**Assignment:** Nothing outside the range is to be copied. From the entries below, reproduce exactly the lines starting at the one with "html: none ->" and ending at the one with "html: <div>DEPARTAMENTO DE", without pictures.

**Materials provided:**

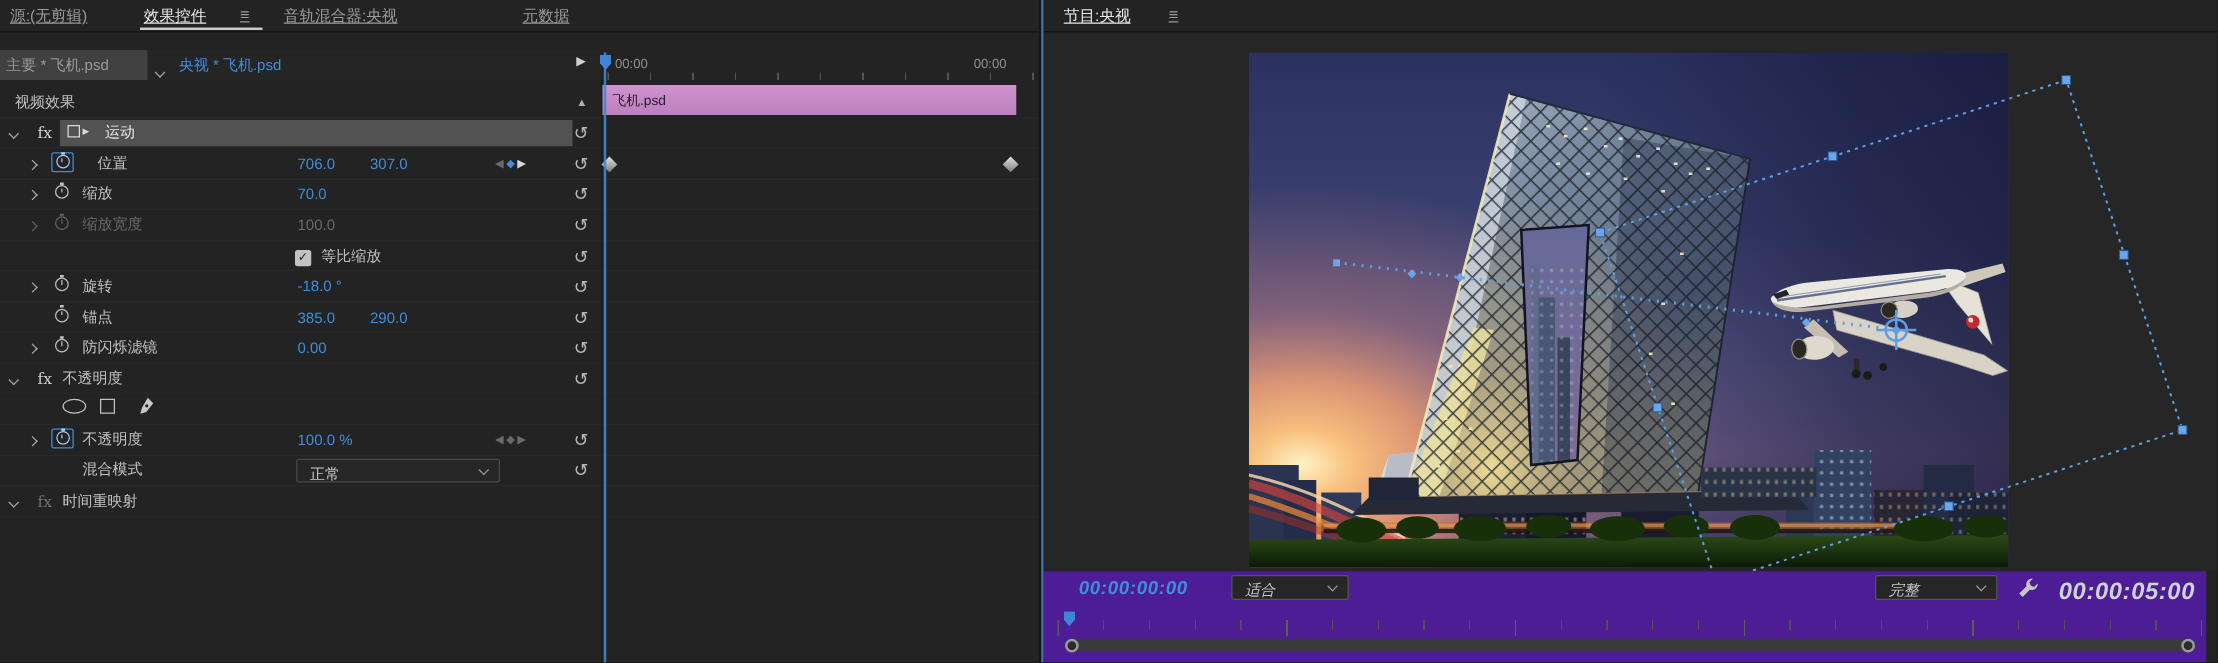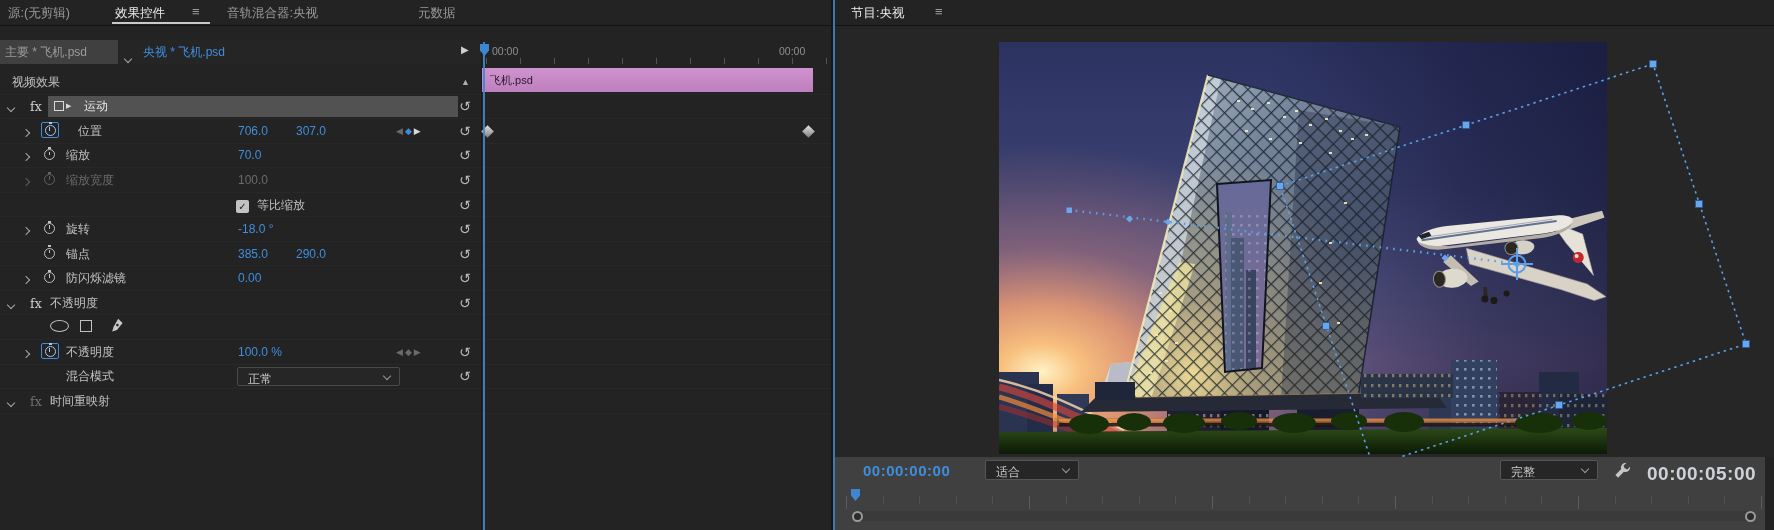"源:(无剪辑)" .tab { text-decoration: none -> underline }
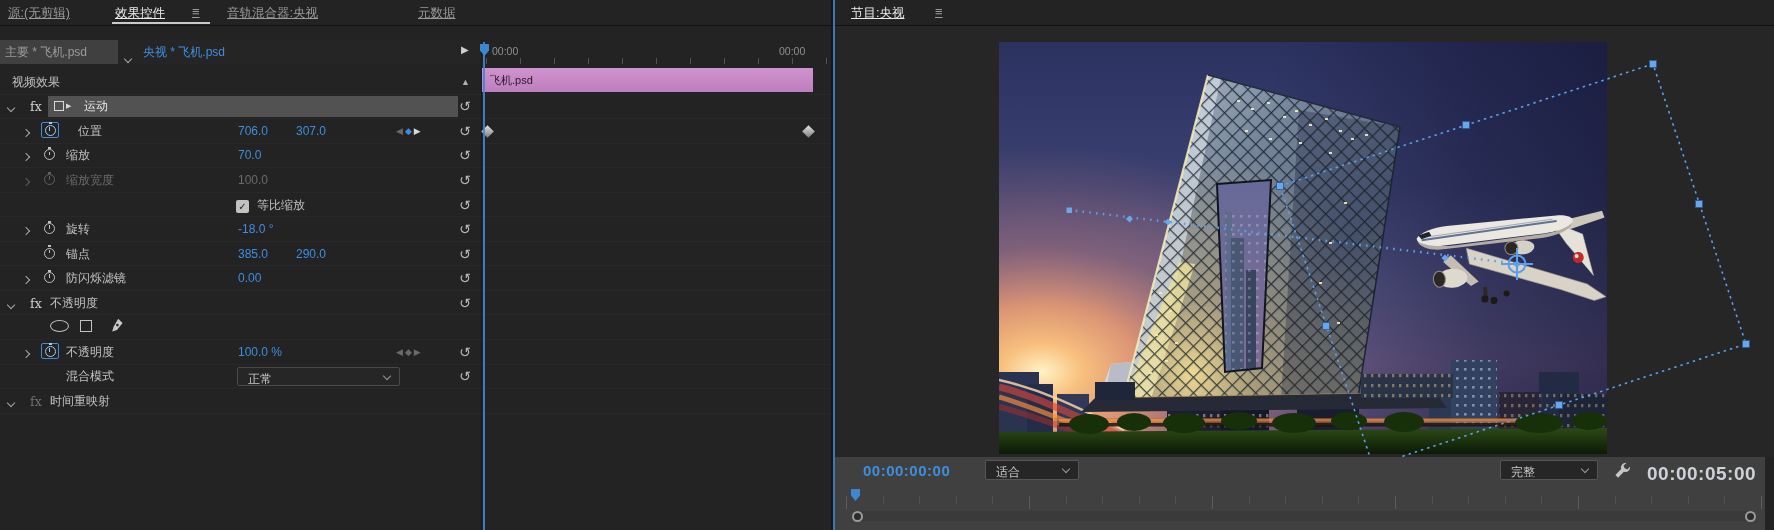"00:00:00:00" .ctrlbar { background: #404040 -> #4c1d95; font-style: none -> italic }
---
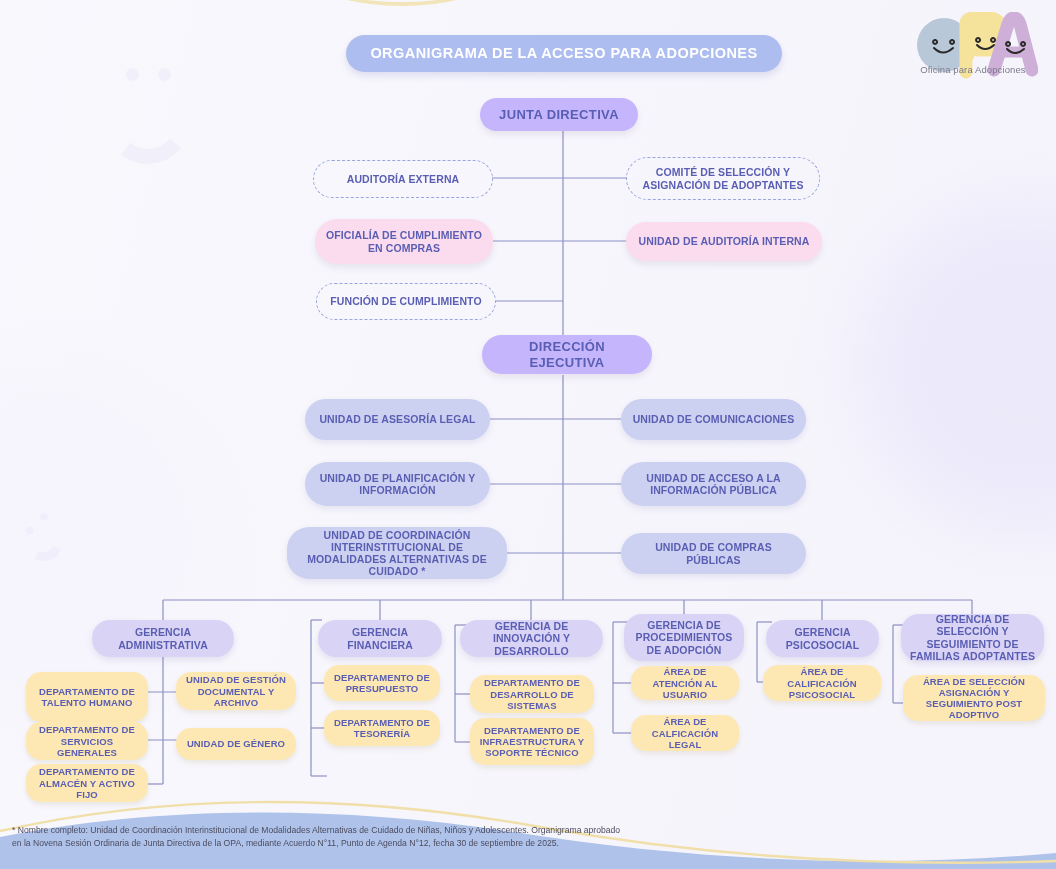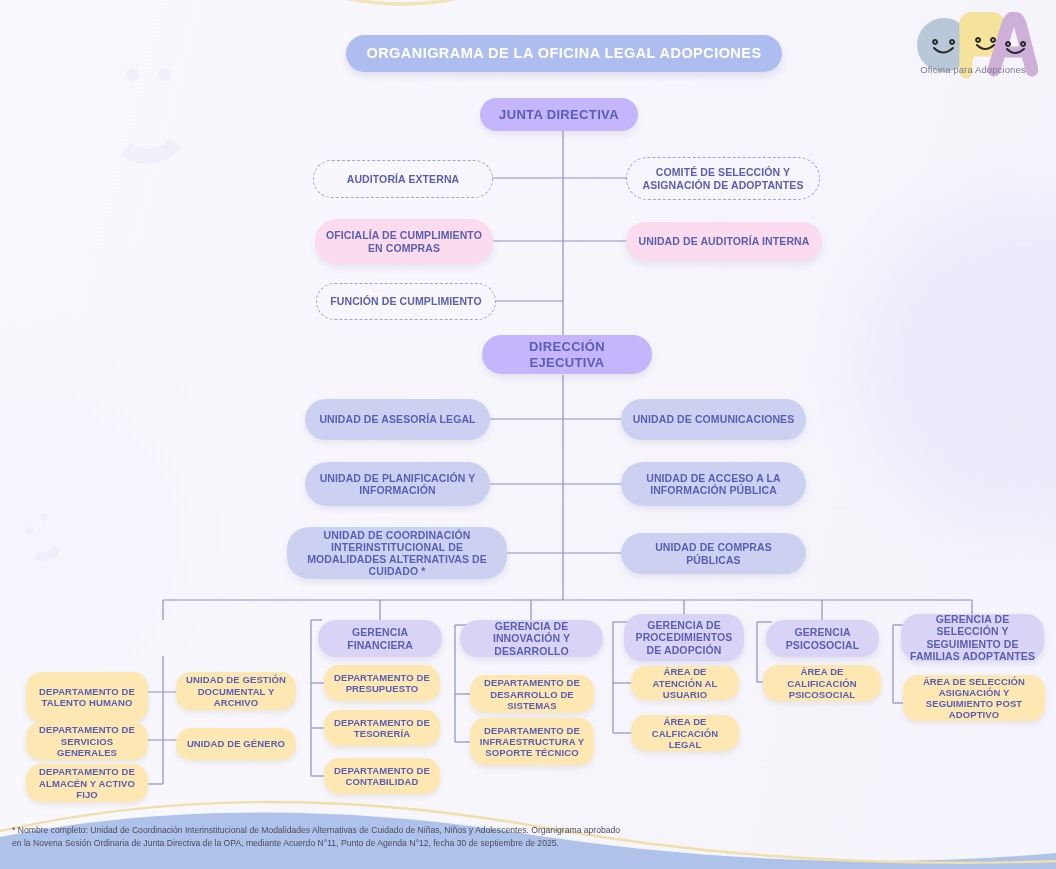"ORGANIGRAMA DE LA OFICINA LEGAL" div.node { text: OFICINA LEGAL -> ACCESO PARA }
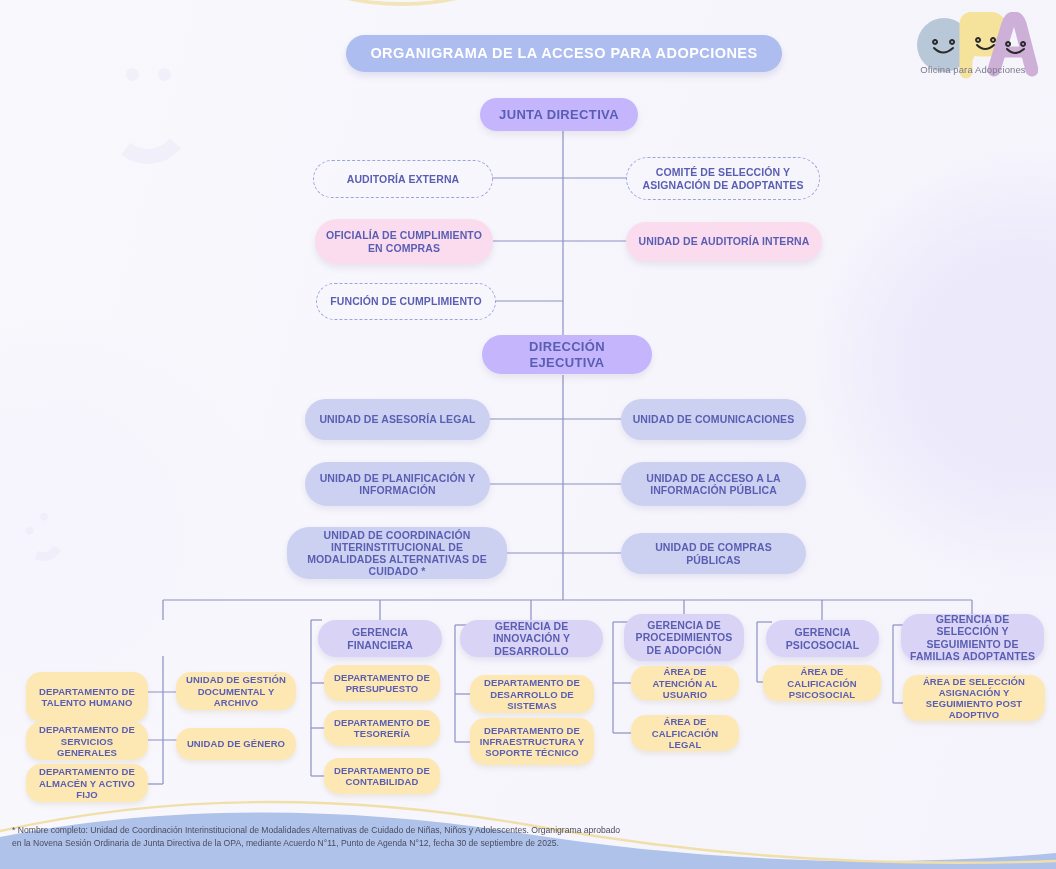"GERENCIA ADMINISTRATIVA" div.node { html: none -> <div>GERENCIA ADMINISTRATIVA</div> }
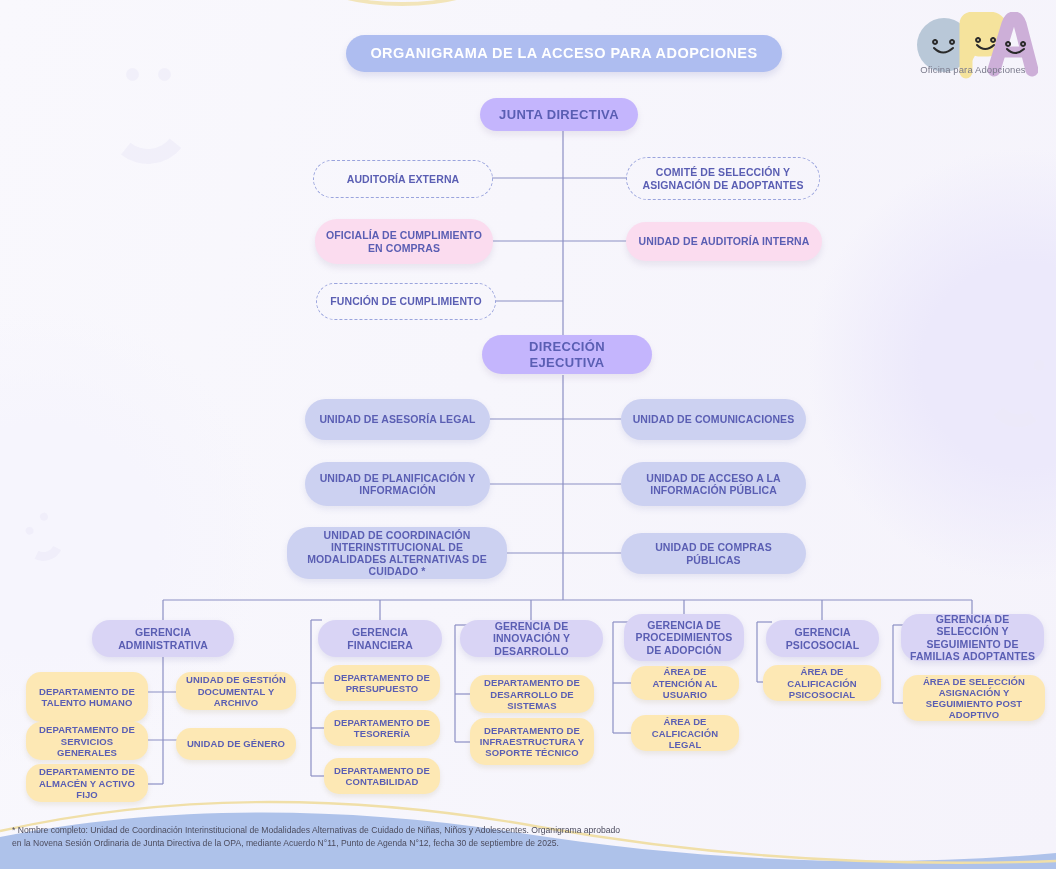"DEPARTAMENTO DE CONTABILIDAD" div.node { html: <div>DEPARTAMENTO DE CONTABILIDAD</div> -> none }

**Answer below:**
"GERENCIA ADMINISTRATIVA" div.node { html: none -> <div>GERENCIA ADMINISTRATIVA</div> }
"DEPARTAMENTO DE CONTABILIDAD" div.node { html: <div>DEPARTAMENTO DE CONTABILIDAD</div> -> none }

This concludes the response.